WHAT YOU SHOULD DO: If a line in the listing contains "total", copy it out whole.

*** DATASET EXCERPTS Section Begins ***

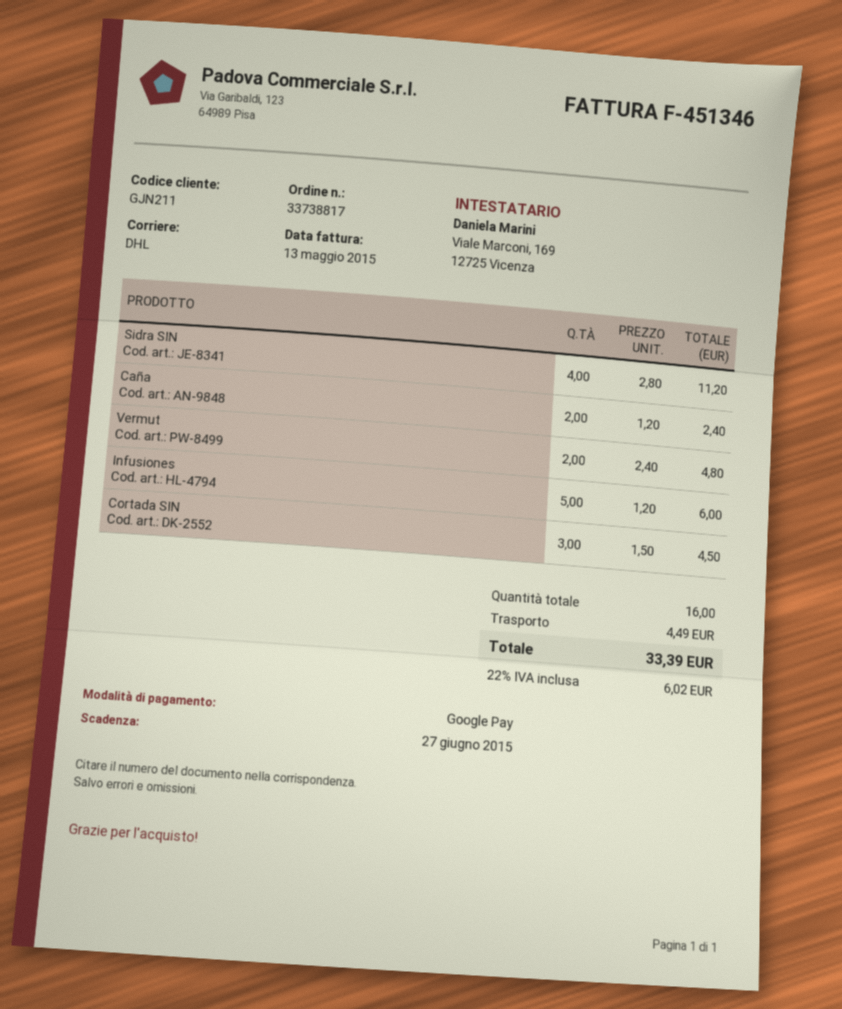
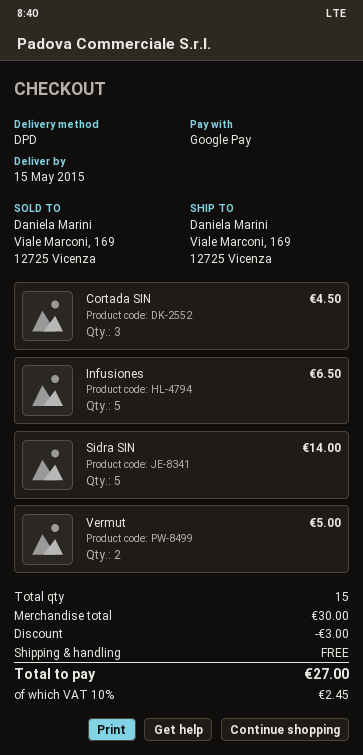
shipping method: DHL -> DPD
Sidra SIN: 4 for 11.20 -> 5 for 14.00
Caña: 2 for 2.40 -> none
Vermut: 2 for 4.80 -> 2 for 5.00
Infusiones: 5 for 6.00 -> 5 for 6.50
total quantity: 16 -> 15
discount: none -> 3.00
shipping: 4.49 -> 0.00
tax: 22% = 6.02 -> 10% = 2.45
total: 33.39 -> 27.00

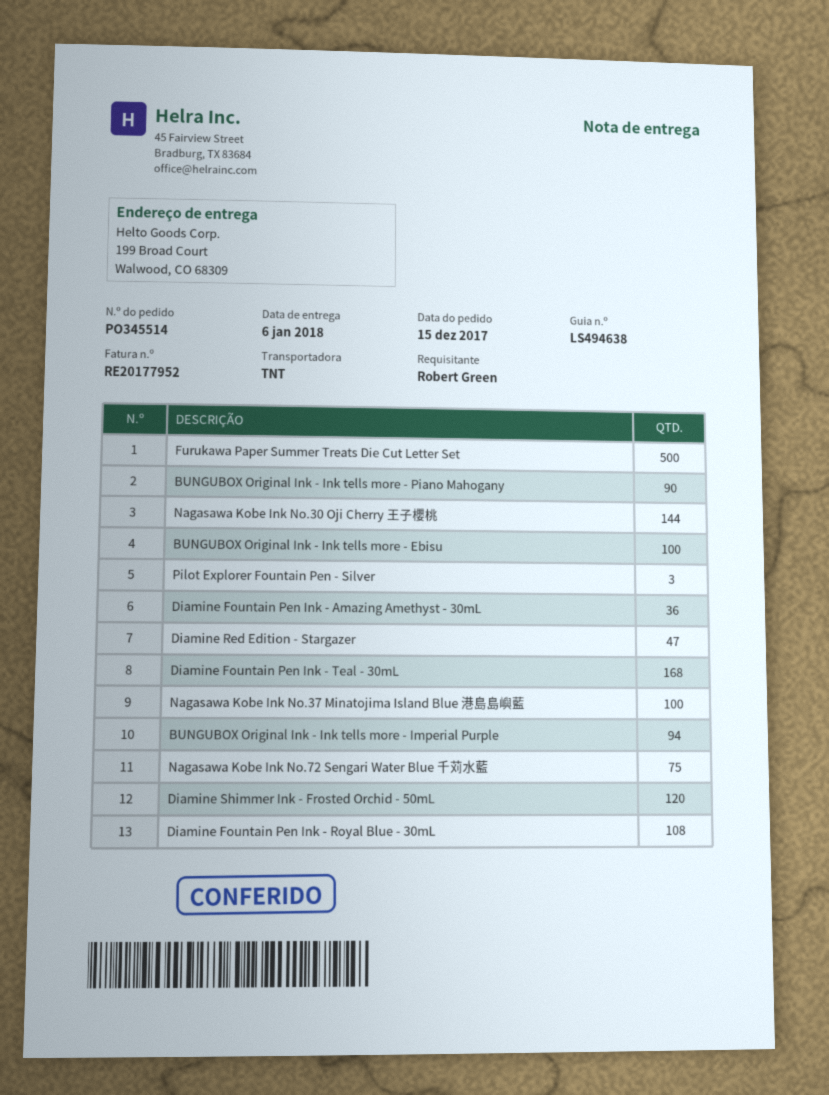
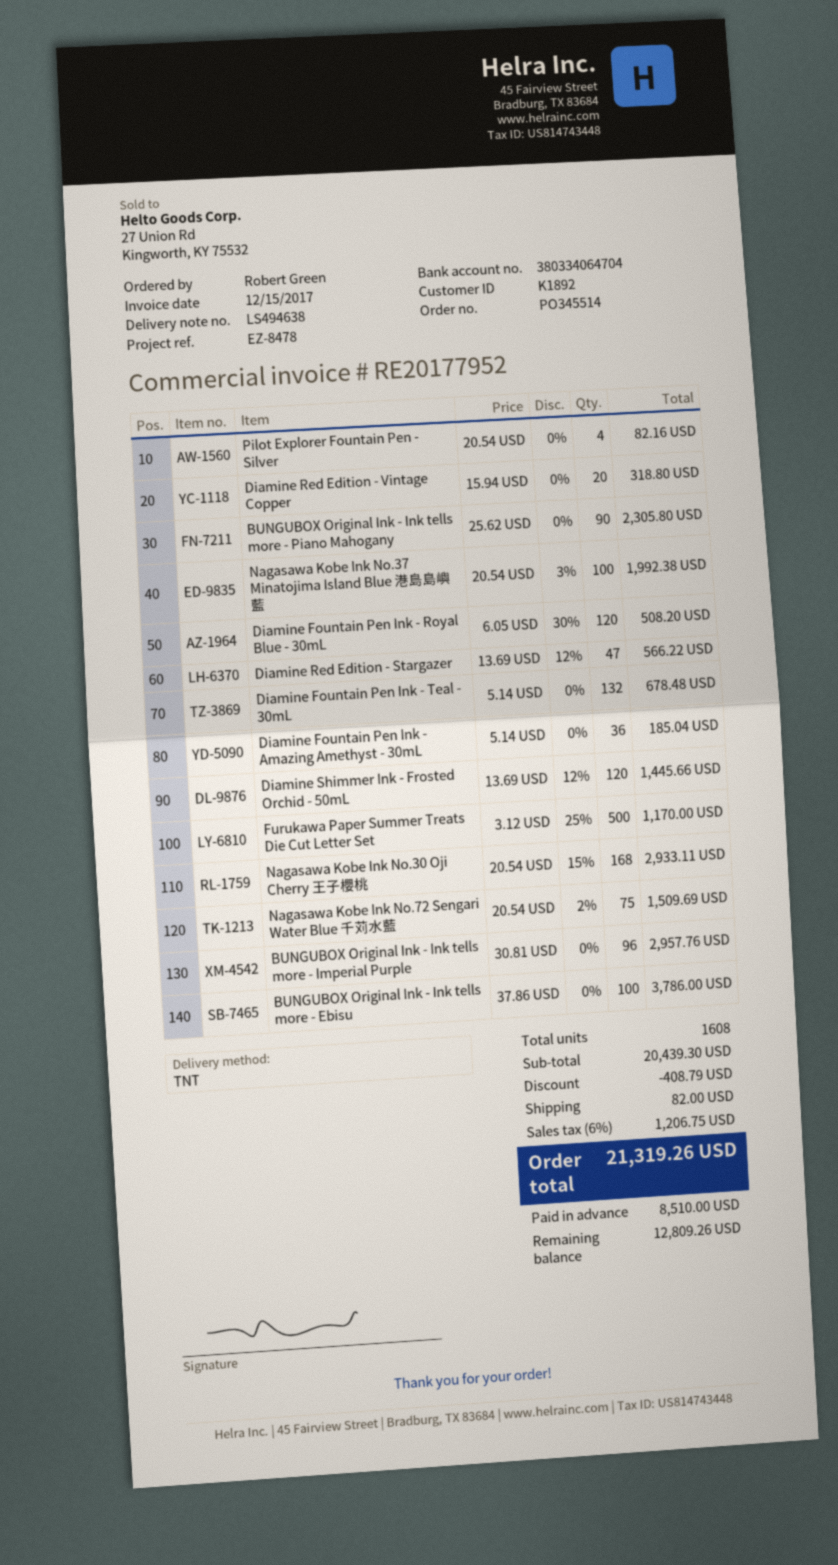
Nagasawa Kobe Ink No.30 Oji Cherry 王子櫻桃: 144 -> 168
Pilot Explorer Fountain Pen - Silver: 3 -> 4
Diamine Fountain Pen Ink - Teal - 30mL: 168 -> 132
BUNGUBOX Original Ink - Ink tells more - Imperial Purple: 94 -> 96
Diamine Fountain Pen Ink - Royal Blue - 30mL: 108 -> 120
Diamine Red Edition - Vintage Copper: none -> 20

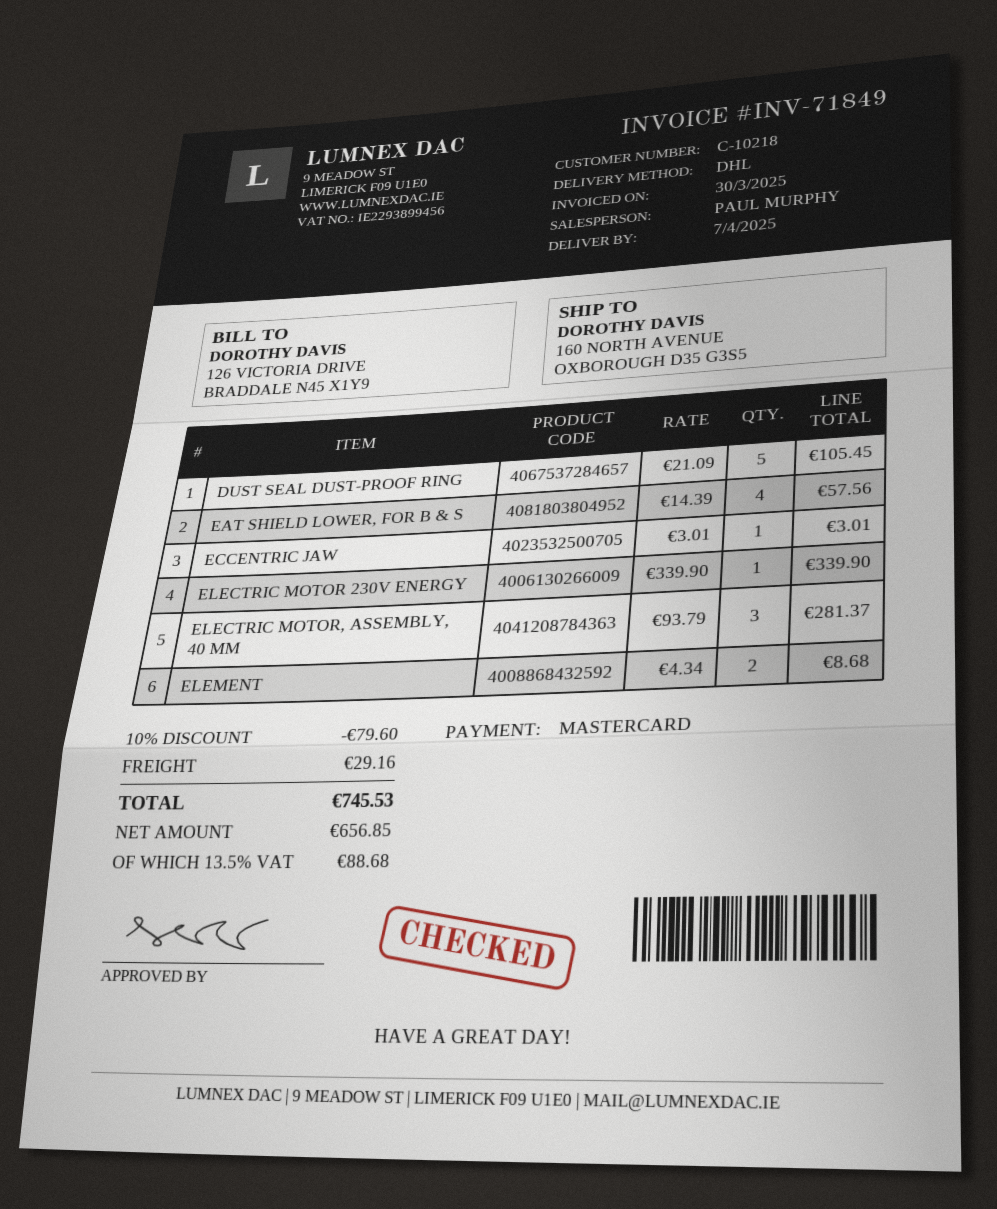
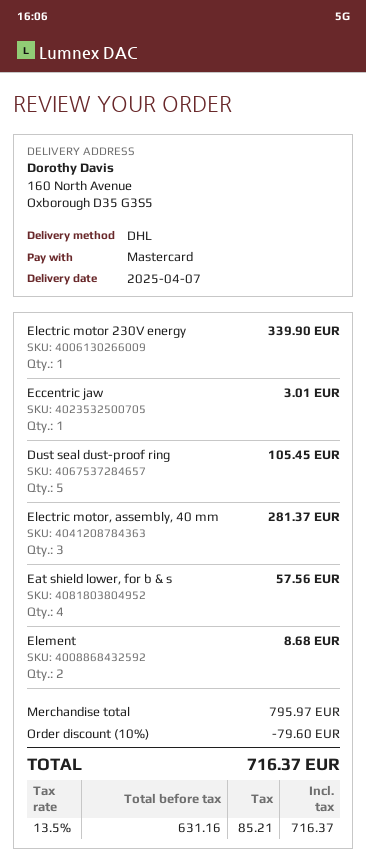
shipping: 29.16 -> none
net: 656.85 -> 631.16
tax: 13.5% = 88.68 -> 13.5% = 85.21
total: 745.53 -> 716.37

*** DATASET EXCERPTS Section Ends ***

TASK OUTPUT:
total quantity: 16 -> 15
total: 33.39 -> 27.00
total: 745.53 -> 716.37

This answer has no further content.